> Work to be completed: Begin at the line below that has "V Windsor Wds" and stop after the line that has "Total | Linda Leonhart (NON): 294 -> 317". Please restate only those lines, word for word.

> Material for this task:
════════════════

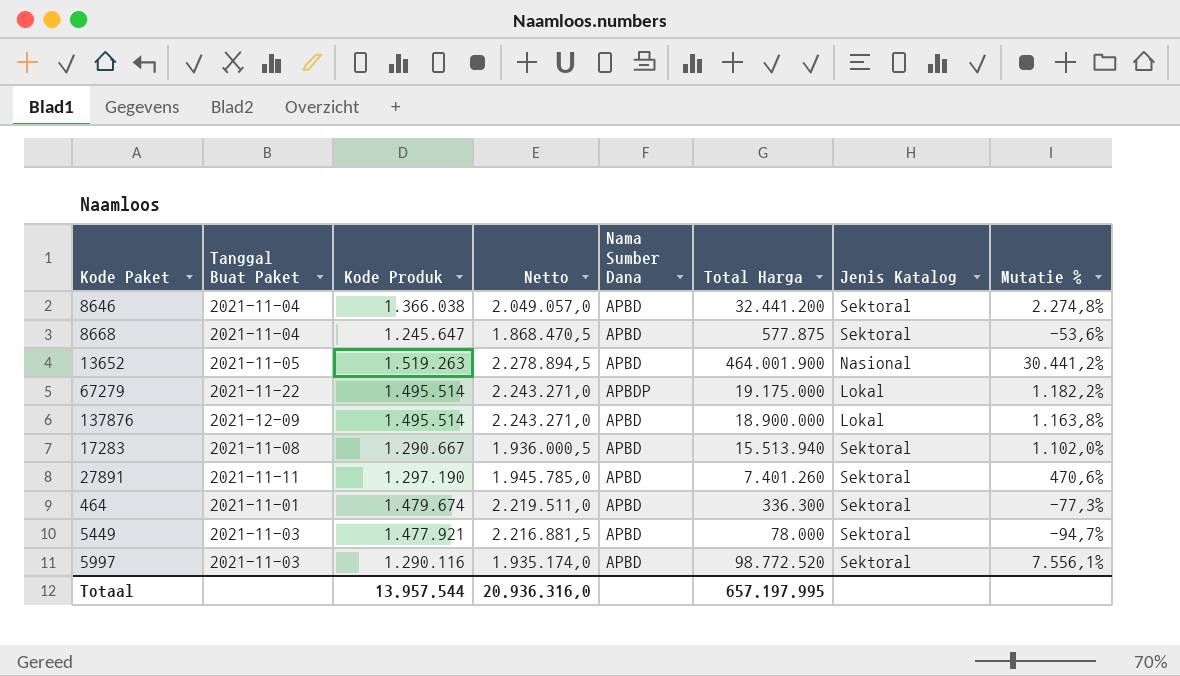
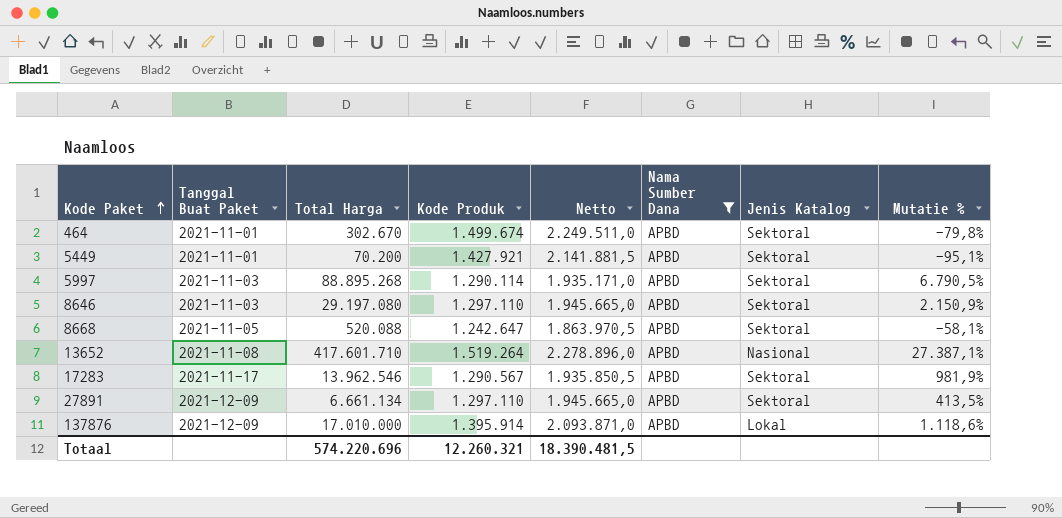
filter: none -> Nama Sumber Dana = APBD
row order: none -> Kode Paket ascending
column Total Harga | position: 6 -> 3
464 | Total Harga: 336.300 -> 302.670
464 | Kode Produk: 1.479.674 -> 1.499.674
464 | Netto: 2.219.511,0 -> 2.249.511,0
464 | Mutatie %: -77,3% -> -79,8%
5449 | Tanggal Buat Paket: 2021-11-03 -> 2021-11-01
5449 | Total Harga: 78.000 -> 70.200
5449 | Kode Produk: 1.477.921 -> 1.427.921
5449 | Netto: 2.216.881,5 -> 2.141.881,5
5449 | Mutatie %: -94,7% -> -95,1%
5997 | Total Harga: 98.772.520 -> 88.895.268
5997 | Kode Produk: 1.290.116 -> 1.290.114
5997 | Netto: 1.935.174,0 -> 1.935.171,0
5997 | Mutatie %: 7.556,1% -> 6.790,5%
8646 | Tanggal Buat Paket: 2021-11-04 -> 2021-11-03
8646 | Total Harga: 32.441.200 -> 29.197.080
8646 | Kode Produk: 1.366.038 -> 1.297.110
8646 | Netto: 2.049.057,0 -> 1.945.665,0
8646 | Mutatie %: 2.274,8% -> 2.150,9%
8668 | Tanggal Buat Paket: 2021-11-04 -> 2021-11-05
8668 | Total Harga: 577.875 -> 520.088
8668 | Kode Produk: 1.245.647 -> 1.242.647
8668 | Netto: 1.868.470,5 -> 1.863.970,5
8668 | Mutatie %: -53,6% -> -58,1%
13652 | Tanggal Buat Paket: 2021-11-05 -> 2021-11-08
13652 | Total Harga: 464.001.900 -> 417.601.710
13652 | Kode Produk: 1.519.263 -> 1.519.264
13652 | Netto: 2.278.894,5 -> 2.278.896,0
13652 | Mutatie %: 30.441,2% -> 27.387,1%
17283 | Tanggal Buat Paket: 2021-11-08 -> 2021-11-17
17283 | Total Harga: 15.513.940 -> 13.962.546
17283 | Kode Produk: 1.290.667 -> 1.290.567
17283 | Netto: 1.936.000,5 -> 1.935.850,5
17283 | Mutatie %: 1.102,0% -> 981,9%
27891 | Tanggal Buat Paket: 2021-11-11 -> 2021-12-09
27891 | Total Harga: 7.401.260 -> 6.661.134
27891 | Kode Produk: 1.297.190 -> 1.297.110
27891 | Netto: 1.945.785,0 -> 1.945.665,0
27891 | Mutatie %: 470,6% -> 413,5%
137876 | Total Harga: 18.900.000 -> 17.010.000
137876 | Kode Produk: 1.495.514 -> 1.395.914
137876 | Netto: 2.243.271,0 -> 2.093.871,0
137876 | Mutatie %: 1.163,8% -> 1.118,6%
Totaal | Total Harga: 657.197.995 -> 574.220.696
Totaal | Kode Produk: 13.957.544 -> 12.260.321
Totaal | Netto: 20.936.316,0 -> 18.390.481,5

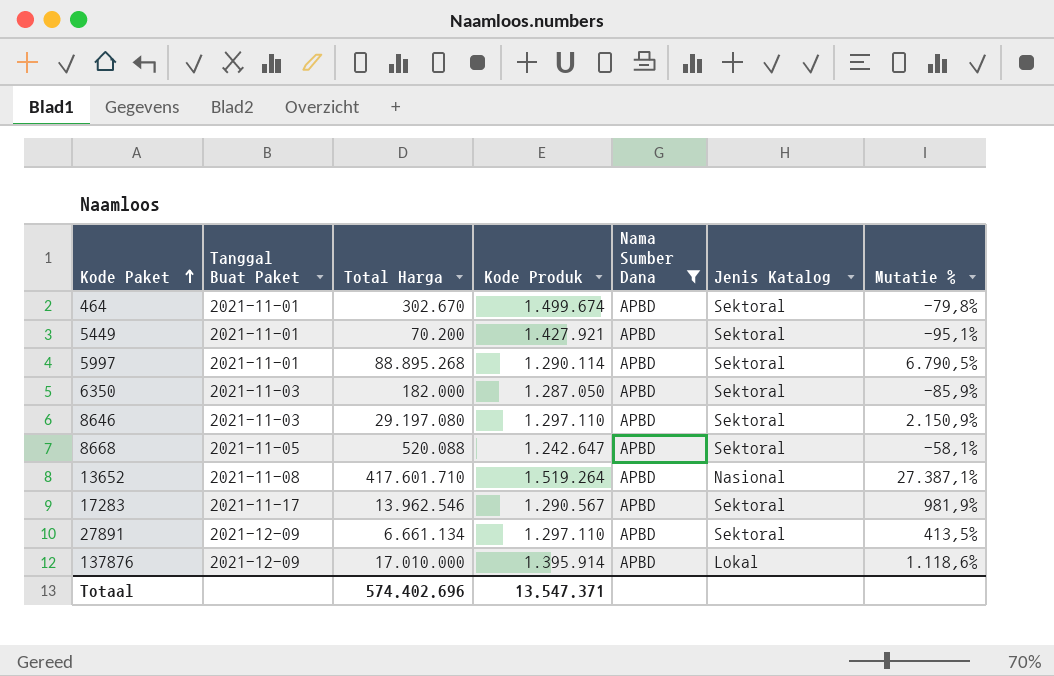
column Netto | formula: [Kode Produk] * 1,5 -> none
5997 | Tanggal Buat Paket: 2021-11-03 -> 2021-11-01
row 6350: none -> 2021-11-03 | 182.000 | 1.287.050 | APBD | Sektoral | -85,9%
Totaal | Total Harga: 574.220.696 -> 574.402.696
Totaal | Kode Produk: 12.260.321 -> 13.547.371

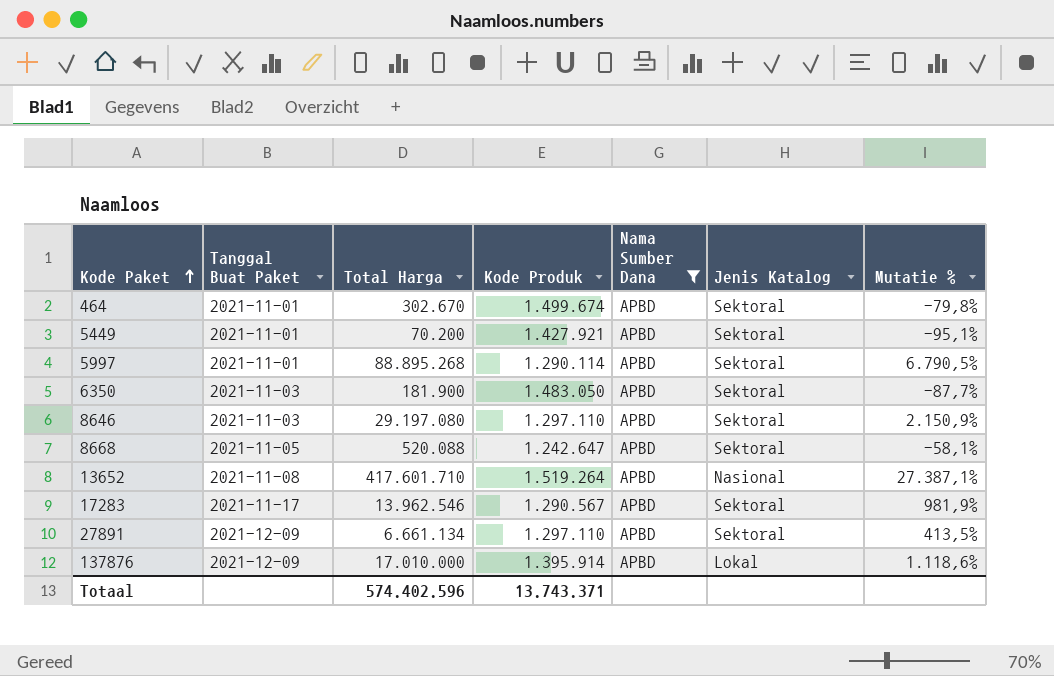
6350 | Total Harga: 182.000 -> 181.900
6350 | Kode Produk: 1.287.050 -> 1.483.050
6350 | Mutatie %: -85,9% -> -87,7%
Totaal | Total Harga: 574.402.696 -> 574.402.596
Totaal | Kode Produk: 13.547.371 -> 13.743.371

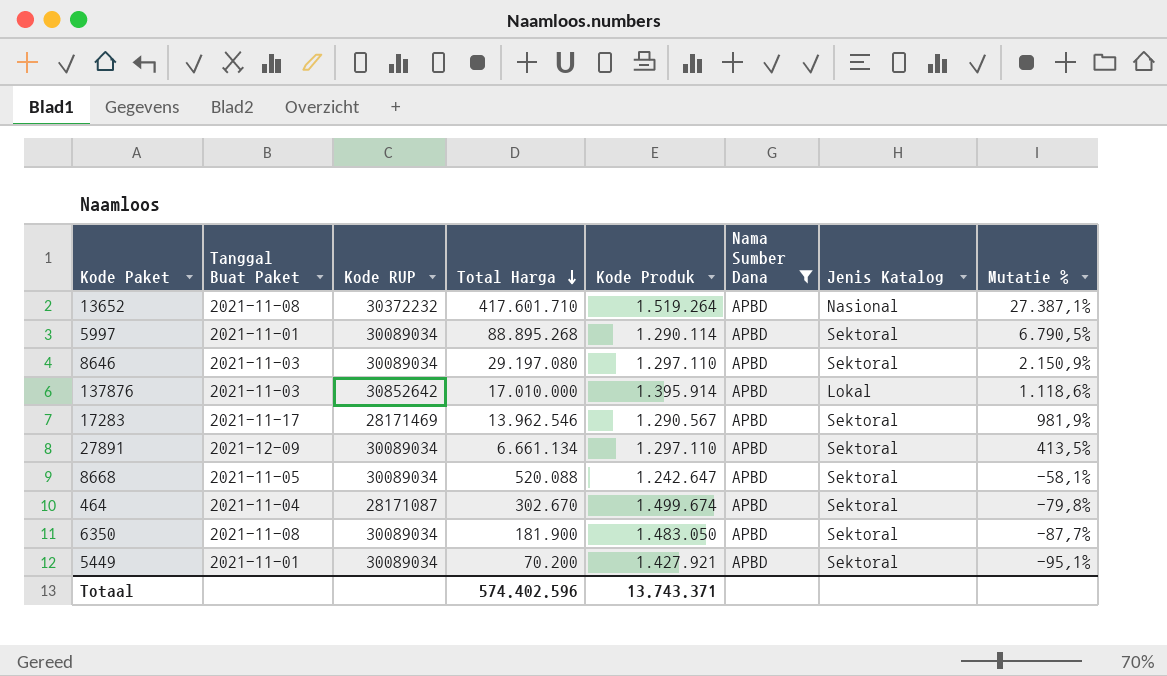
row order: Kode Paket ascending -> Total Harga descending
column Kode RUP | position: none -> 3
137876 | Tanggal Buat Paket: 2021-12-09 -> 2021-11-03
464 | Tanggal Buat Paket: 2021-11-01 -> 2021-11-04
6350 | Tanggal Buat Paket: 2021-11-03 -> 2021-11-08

════════════════

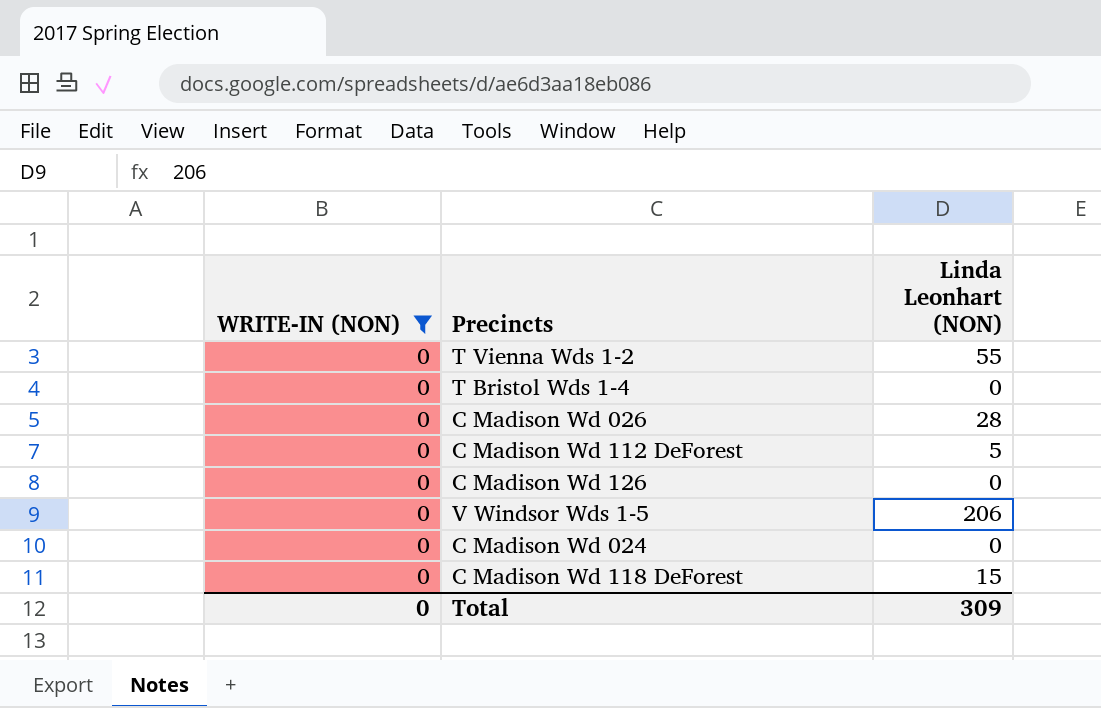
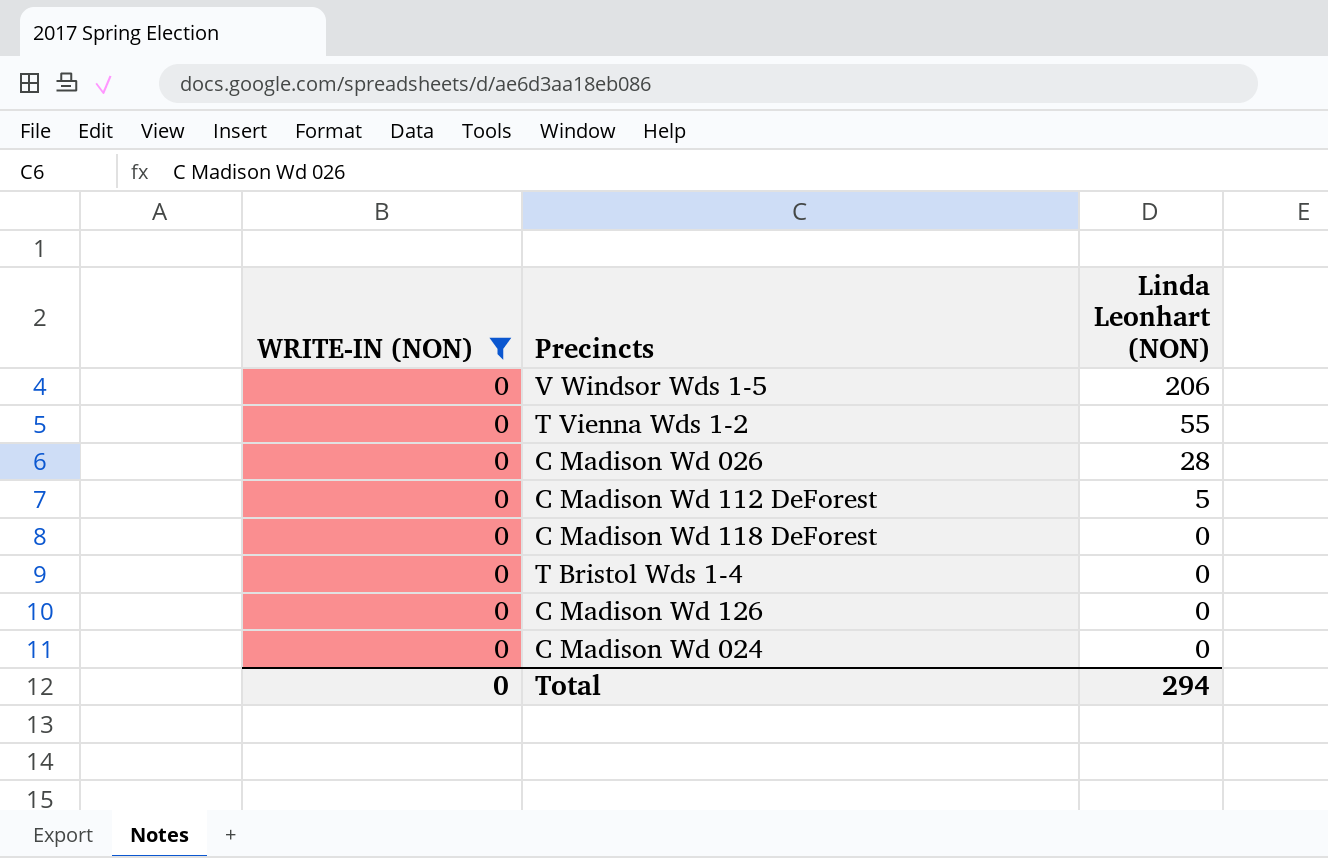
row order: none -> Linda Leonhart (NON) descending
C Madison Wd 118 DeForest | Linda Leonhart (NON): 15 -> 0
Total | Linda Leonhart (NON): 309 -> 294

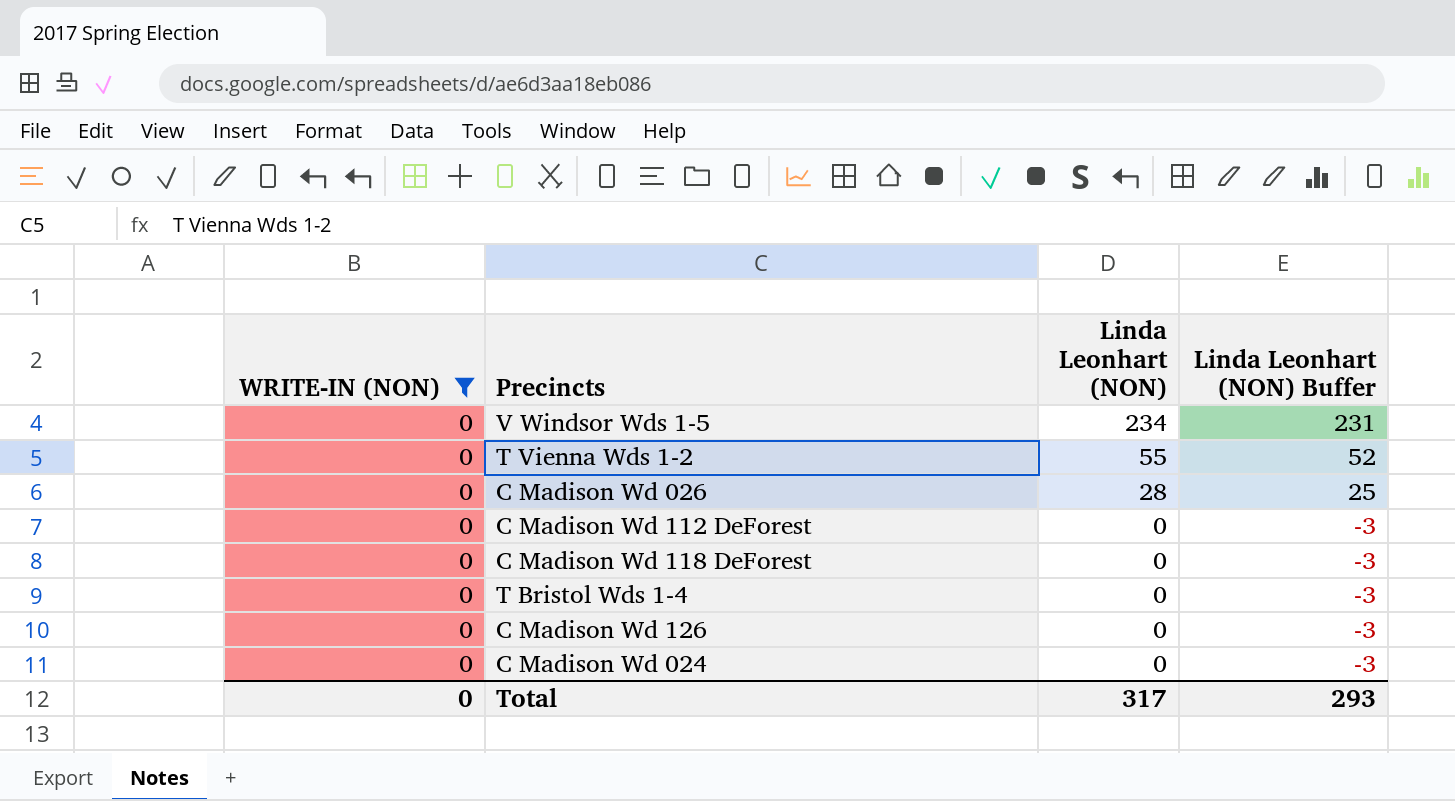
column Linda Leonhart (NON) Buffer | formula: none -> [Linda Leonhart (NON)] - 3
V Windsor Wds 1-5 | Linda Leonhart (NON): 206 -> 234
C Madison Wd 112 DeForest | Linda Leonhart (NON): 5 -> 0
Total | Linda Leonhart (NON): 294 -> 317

════════════════

> Your response:
V Windsor Wds 1-5 | Linda Leonhart (NON): 206 -> 234
C Madison Wd 112 DeForest | Linda Leonhart (NON): 5 -> 0
Total | Linda Leonhart (NON): 294 -> 317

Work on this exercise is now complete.